Is Plain Flour a Good Substitute for All-Purpose Flour?

Is Plain Flour a Good Substitute for All-Purpose Flour

Yes, you can. But, remember that you may be getting a bit of a different result. All- purpose flour or what Americans refer to as a mixture of soft and hard wheat has more gluten than plain flour or what the British refer to as flour with soft wheat.

While all-purpose flour and plain flour can be used interchangeably, some types of flour can be used in place of all-purpose flour.

All-purpose flour, being a versatile type of flour, is hard enough for bread and other recipes, and soft enough for baking cakes. Thus does not mean, though, that you cannot use other types of flour in place of all-purpose flour.

In most instances, plain flour is the most common substitute for all-purpose flour. However, there is a possibility that substituting all-purpose flour with plain flour may not be successful.

All-purpose flour is a mixture of soft and hard flour. It is a good substitute should also be a mixture of soft flour such as cake flour and hard flour such as bread flour.

If your recipe calls for 1 cup of all-purpose flour (130 grams). You can mix 60 grams of cake flour and 70 grams of bread flour and have a good substitute for all-purpose flour.

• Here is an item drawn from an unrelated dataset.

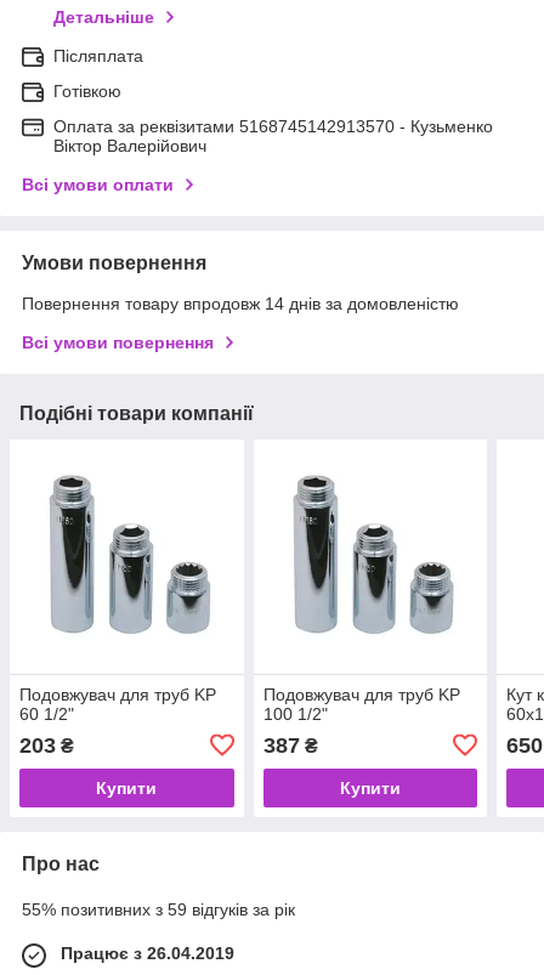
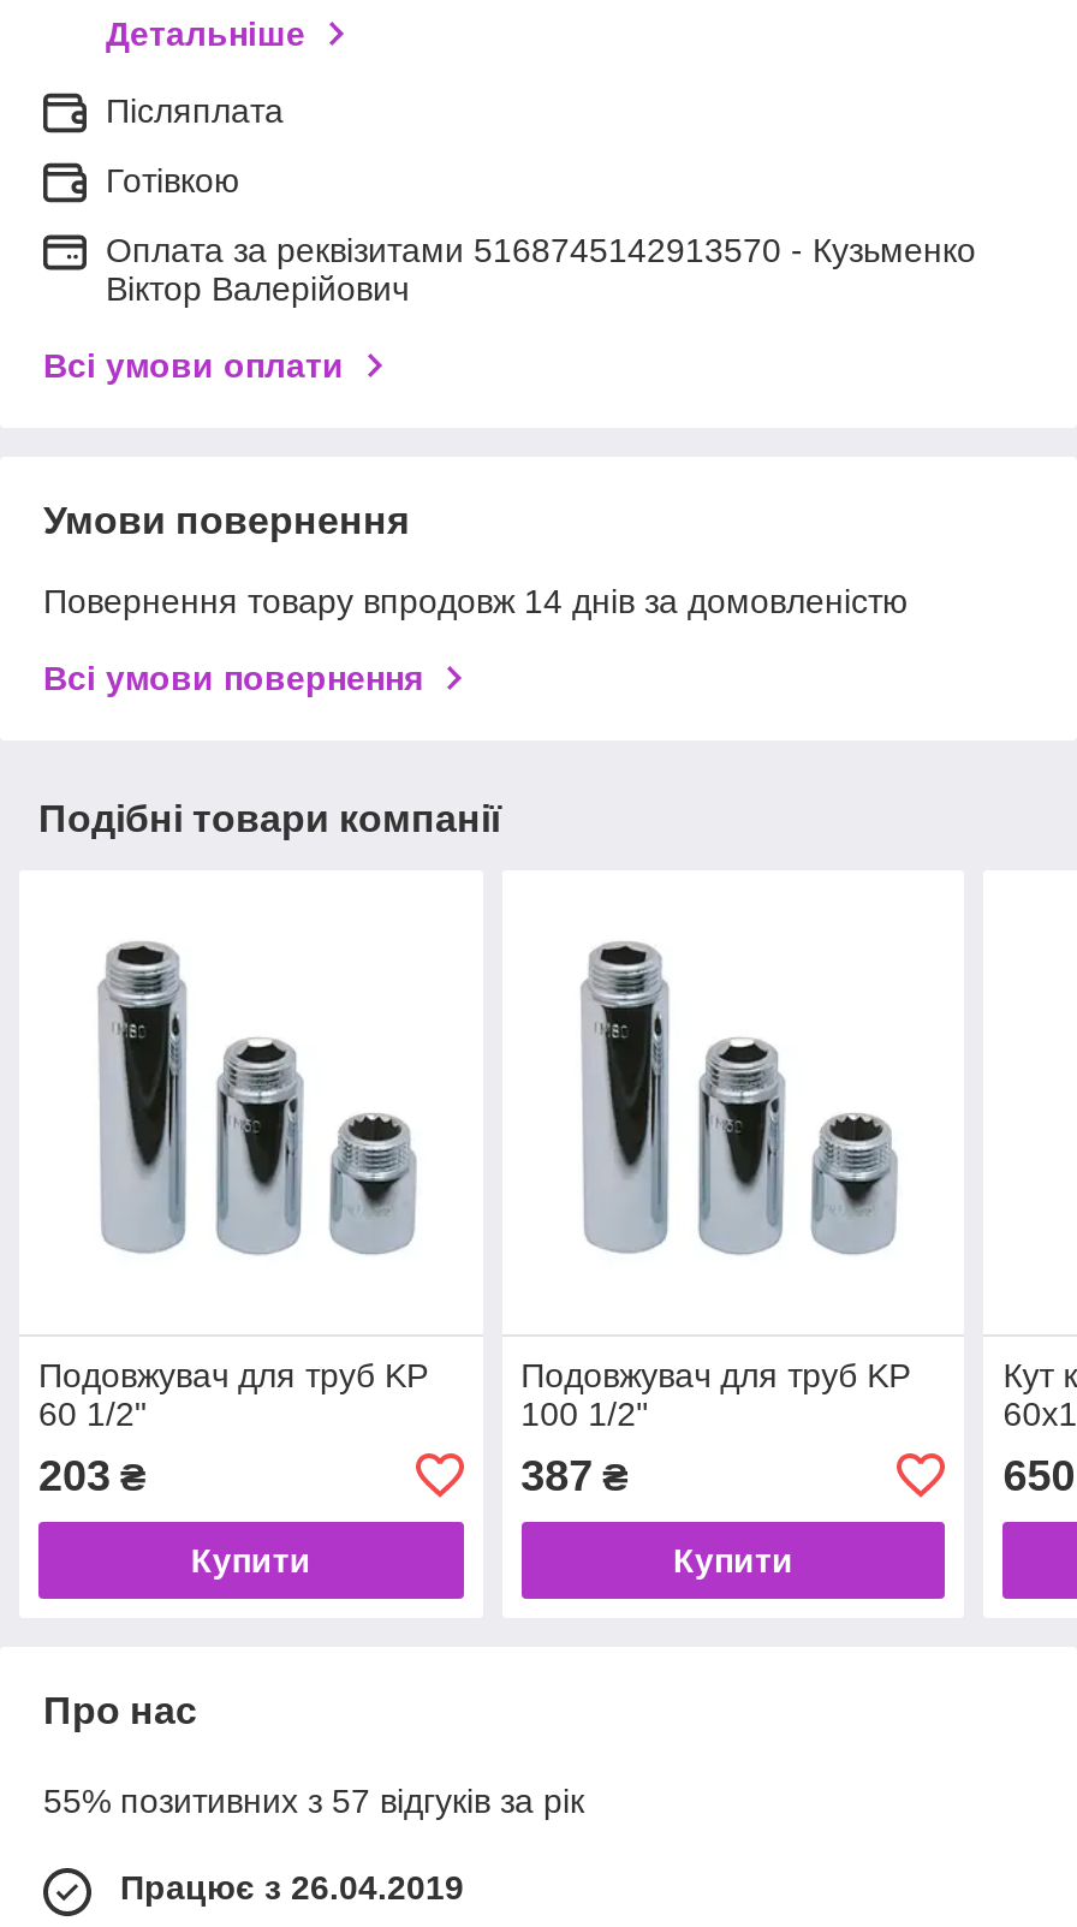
[22,899,295,919] 55% позитивних з 59 відгуків за рік -> [43,1781,584,1820] 55% позитивних з 57 відгуків за рік

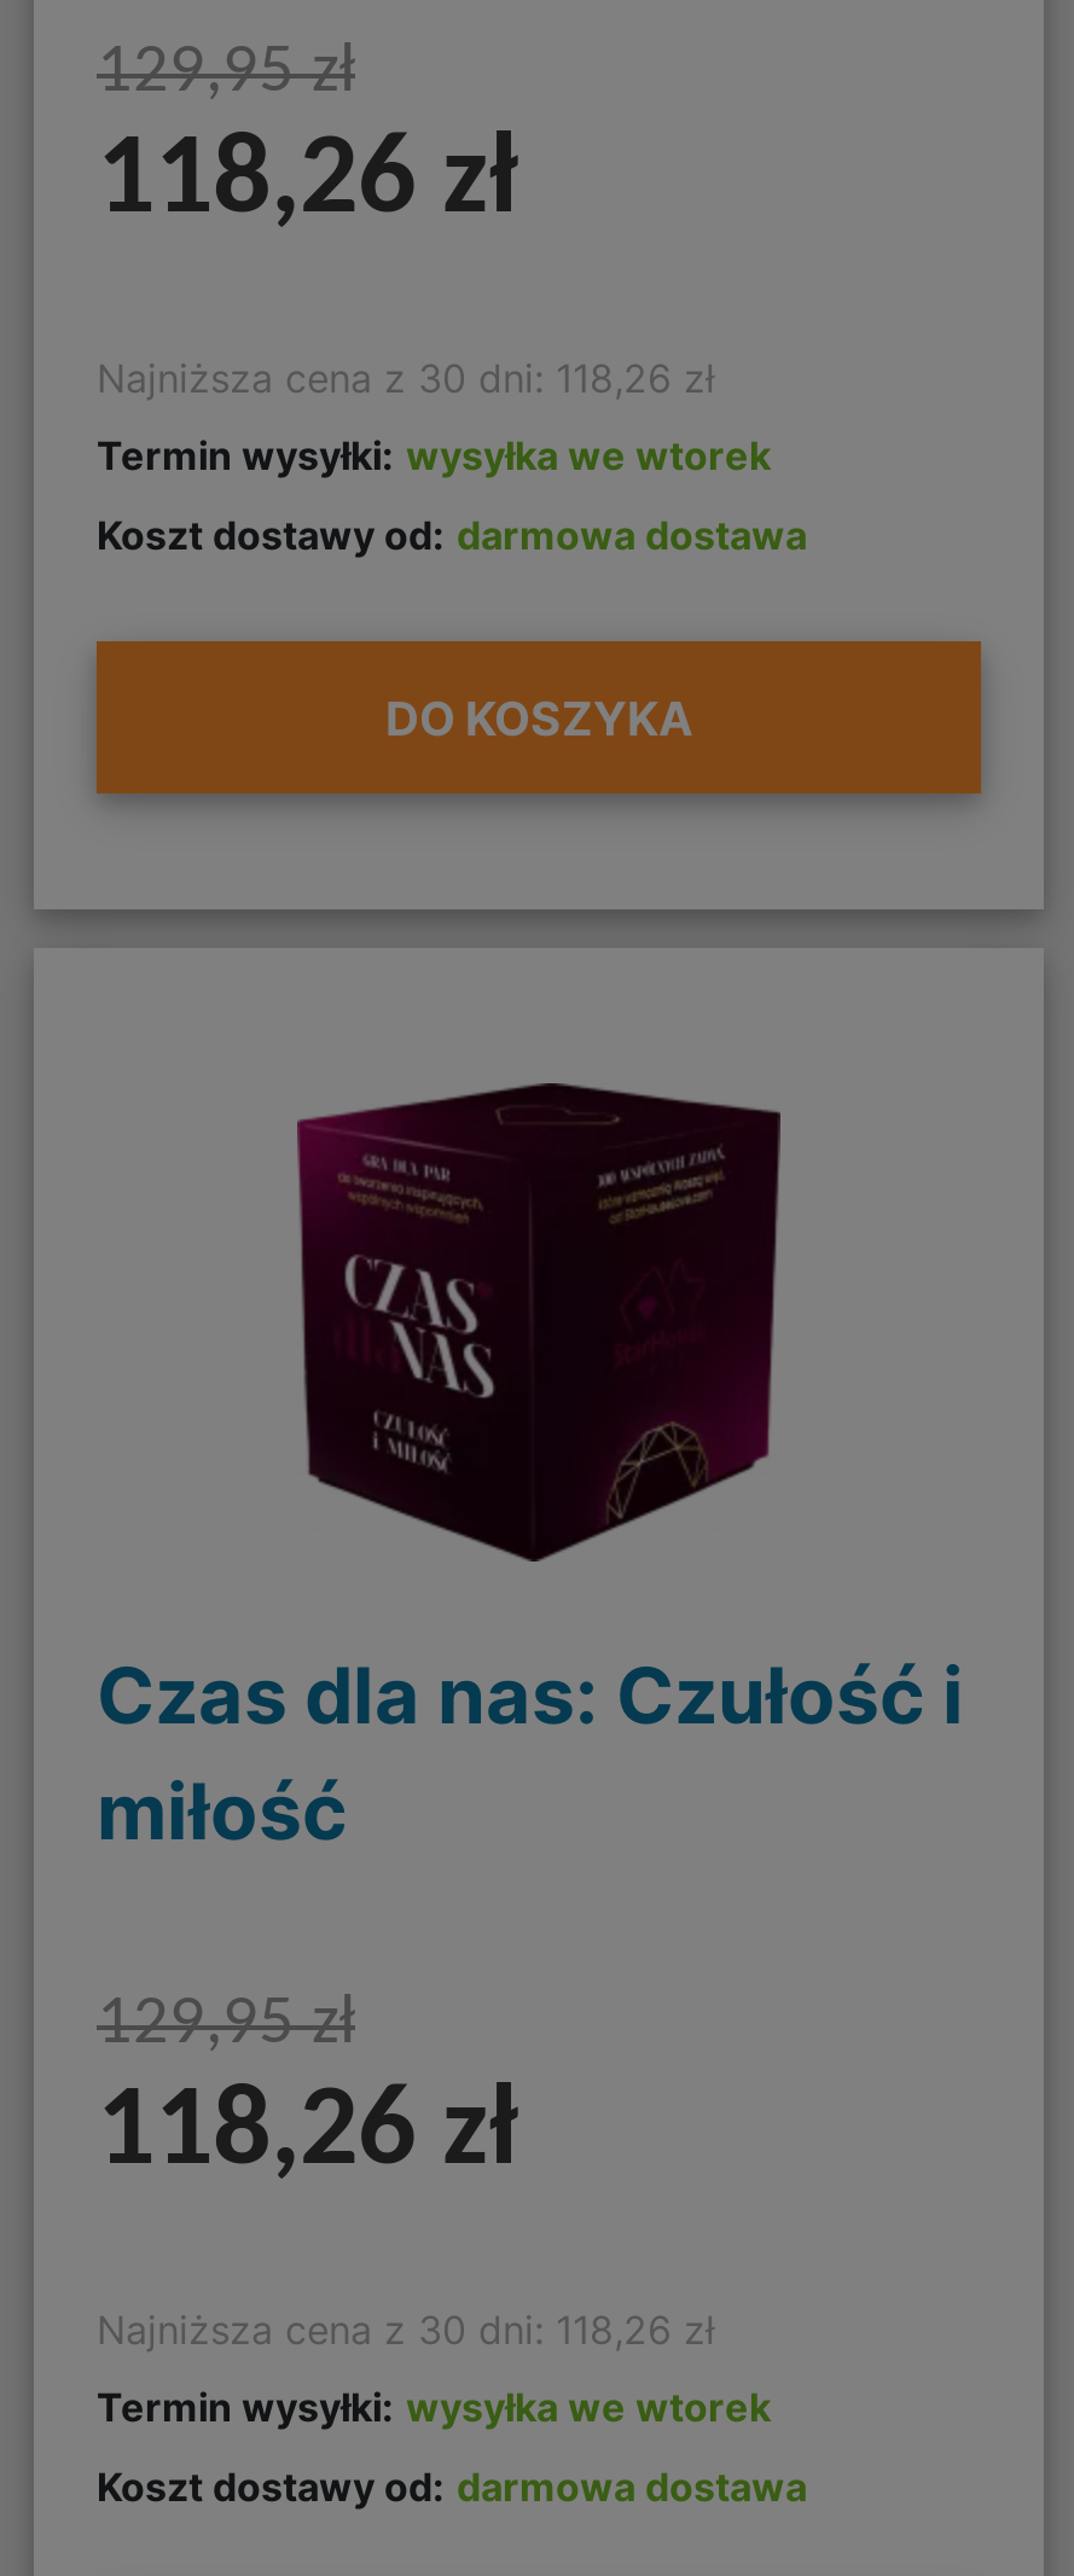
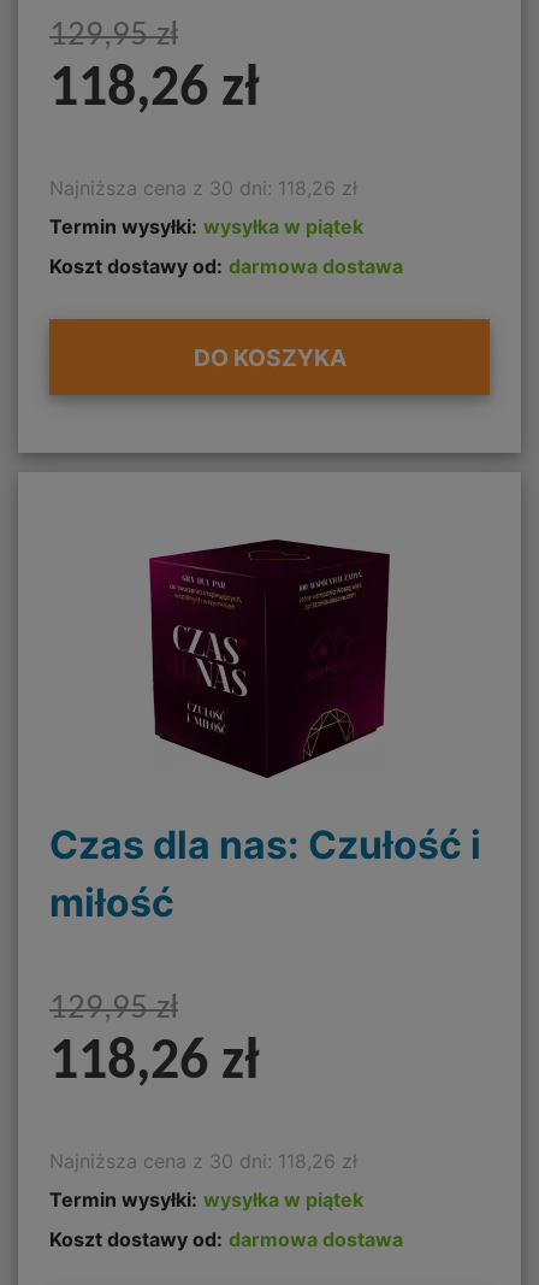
[97,430,771,479] Termin wysyłki: wysyłka we wtorek -> [49,214,363,238] Termin wysyłki: wysyłka w piątek
[97,2382,771,2431] Termin wysyłki: wysyłka we wtorek -> [49,1187,363,1211] Termin wysyłki: wysyłka w piątek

Swapping all-purpose flour by making your own mixture of soft and hard flour may, in many instances, not be necessary. If you are making hard rolls, bread, pasta, pizza, and most pastries, you can use cake flour.

What Flour is Closest to Plain Flour?

As mentioned above, plain flour and all-purpose flour and are similar. If your recipe calls for plain flour, you can just use all-purpose flour.

Conclusion

It is interesting to know that all-purpose flour, commonly used in the United States, is similar to the plain flour commonly used in the United Kingdom. All-purpose flour, though can be used in more recipes than plain flour.

Is all purpose flour the same as plain flour? Yes, they are. The differences in hardness and gluten content are what separate one from the other. All-purpose flour is harder and coarser than plain flour.

Do you often use plain flour as a substitute for all-purpose flour or vice-versa? Share with us some of your thoughts in the comments section.